◆ What you will do:
Every line of the material is to be returned verbatim. Pictures stay out.

◆ Supplied information:
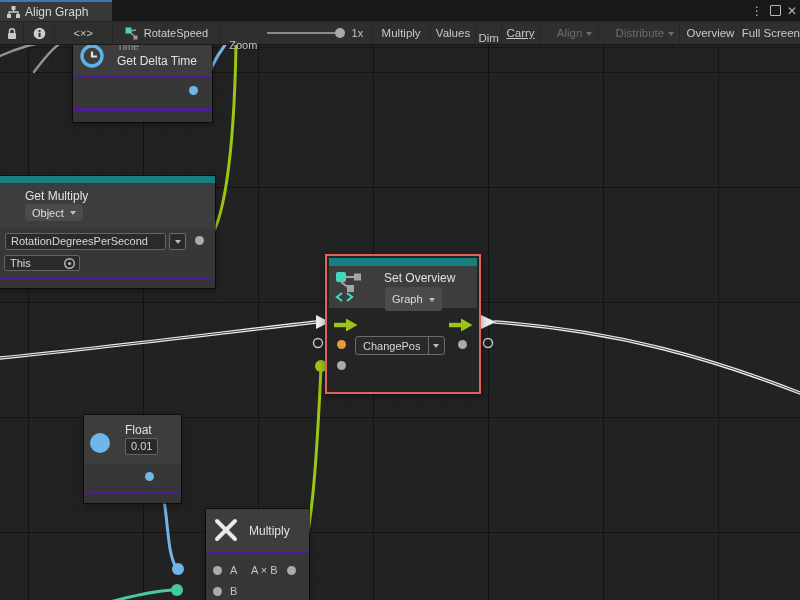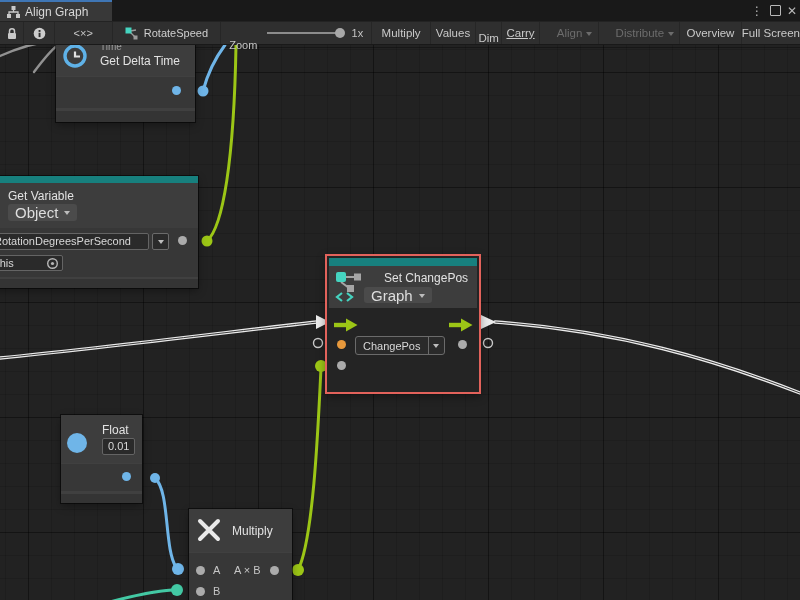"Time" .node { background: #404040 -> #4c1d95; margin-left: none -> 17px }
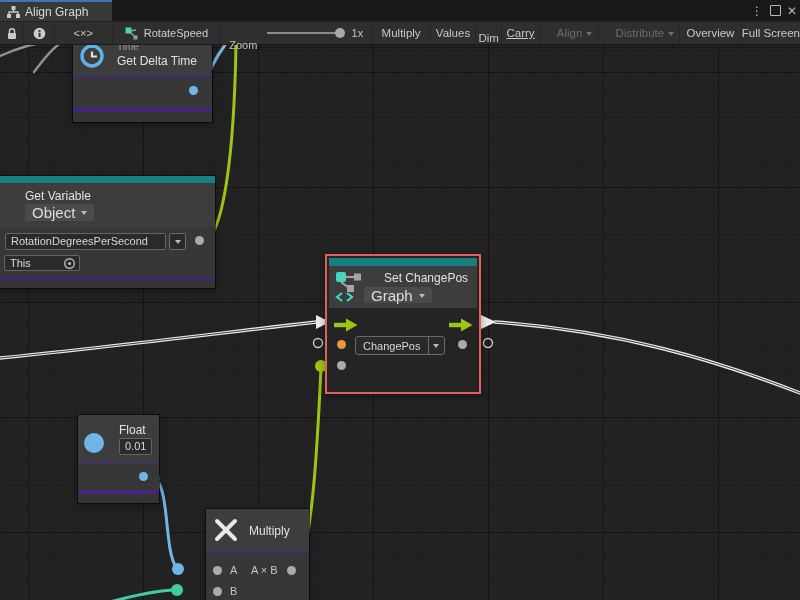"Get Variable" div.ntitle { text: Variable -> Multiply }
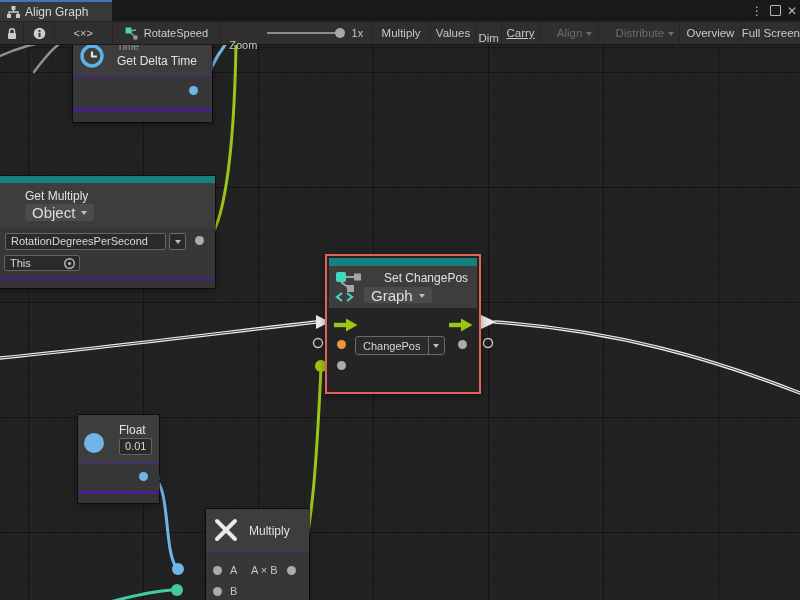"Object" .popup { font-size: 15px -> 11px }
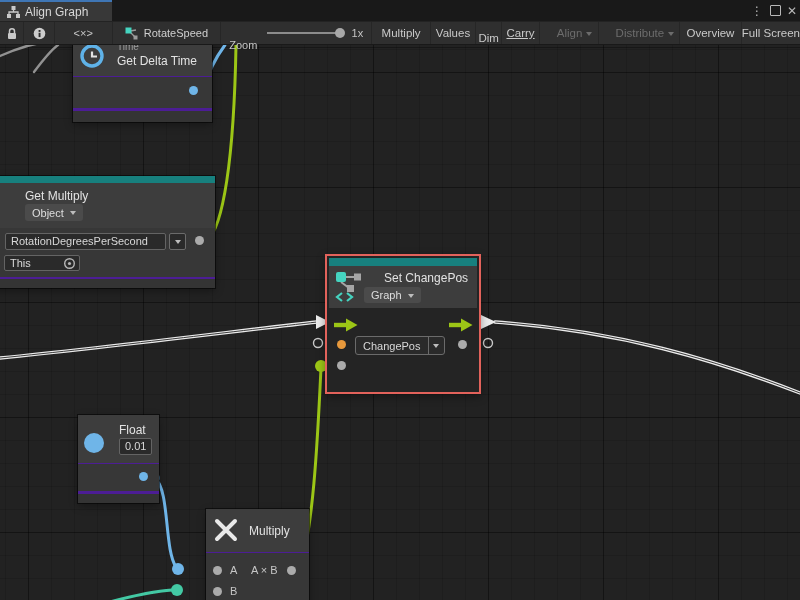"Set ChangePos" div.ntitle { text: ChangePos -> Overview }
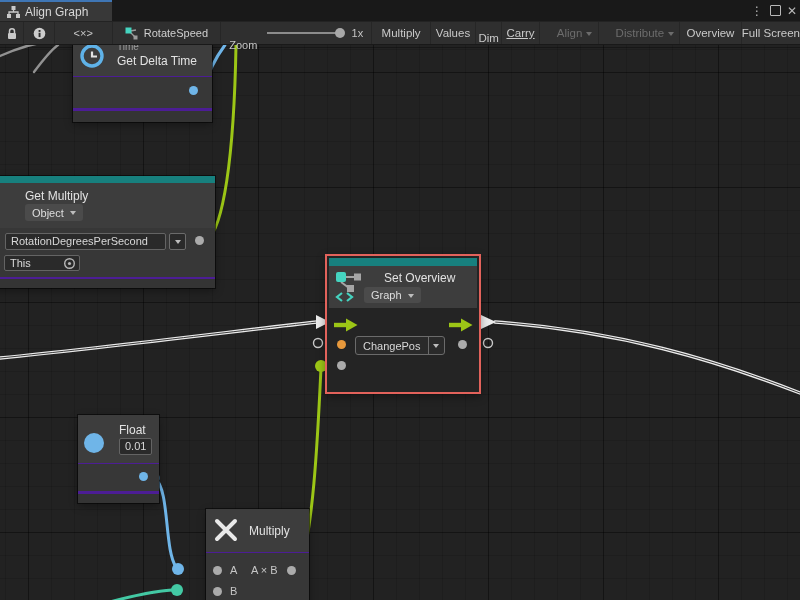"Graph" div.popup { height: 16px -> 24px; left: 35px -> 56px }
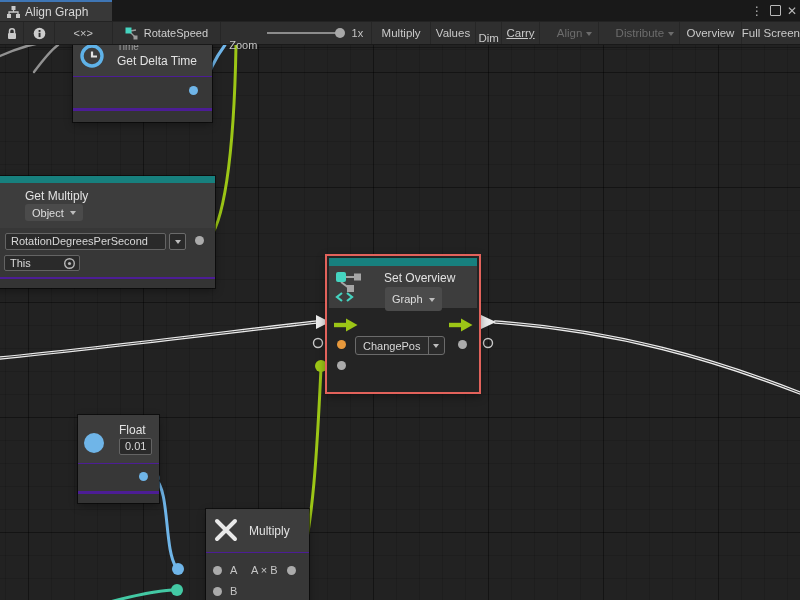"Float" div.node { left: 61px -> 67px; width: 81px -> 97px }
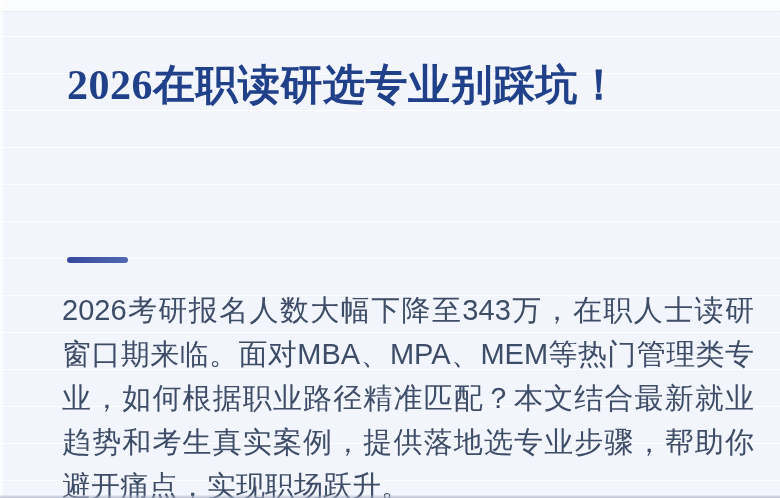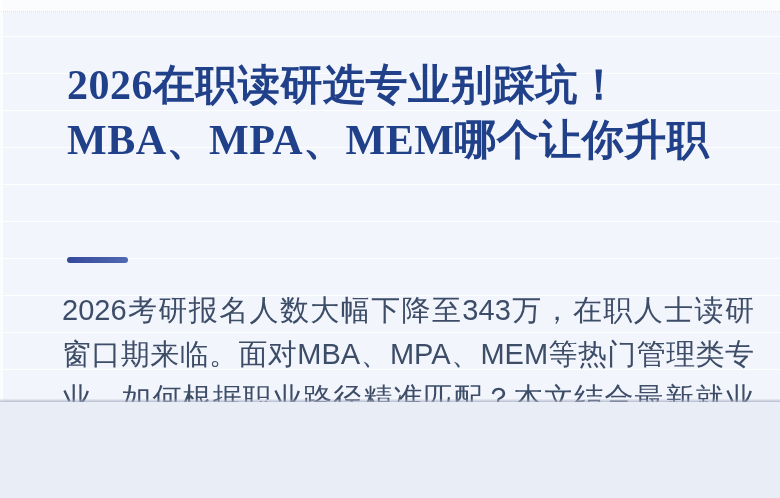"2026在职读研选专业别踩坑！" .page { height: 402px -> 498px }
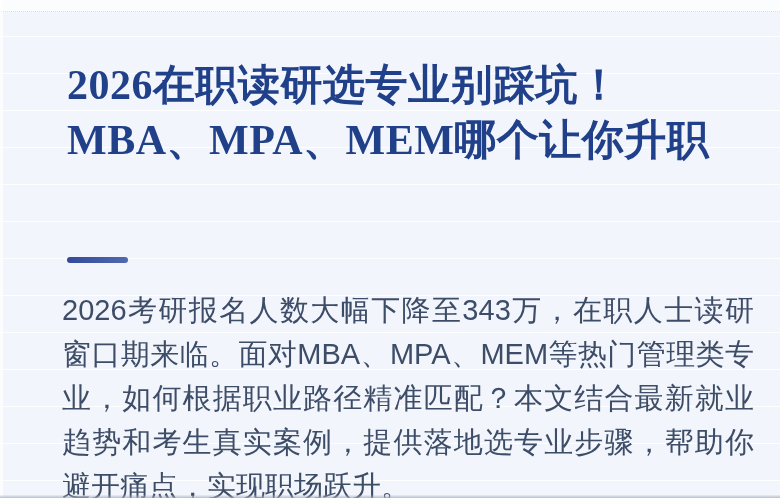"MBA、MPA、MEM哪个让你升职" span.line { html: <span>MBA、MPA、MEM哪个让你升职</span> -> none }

◆ Solution for this problem:
"Time" .node { background: #404040 -> #4c1d95; margin-left: none -> 17px }
"Get Variable" div.ntitle { text: Variable -> Multiply }
"Object" .popup { font-size: 15px -> 11px }
"Set ChangePos" div.ntitle { text: ChangePos -> Overview }
"Graph" div.popup { height: 16px -> 24px; left: 35px -> 56px }
"Float" div.node { left: 61px -> 67px; width: 81px -> 97px }
"2026在职读研选专业别踩坑！" .page { height: 402px -> 498px }
"MBA、MPA、MEM哪个让你升职" span.line { html: <span>MBA、MPA、MEM哪个让你升职</span> -> none }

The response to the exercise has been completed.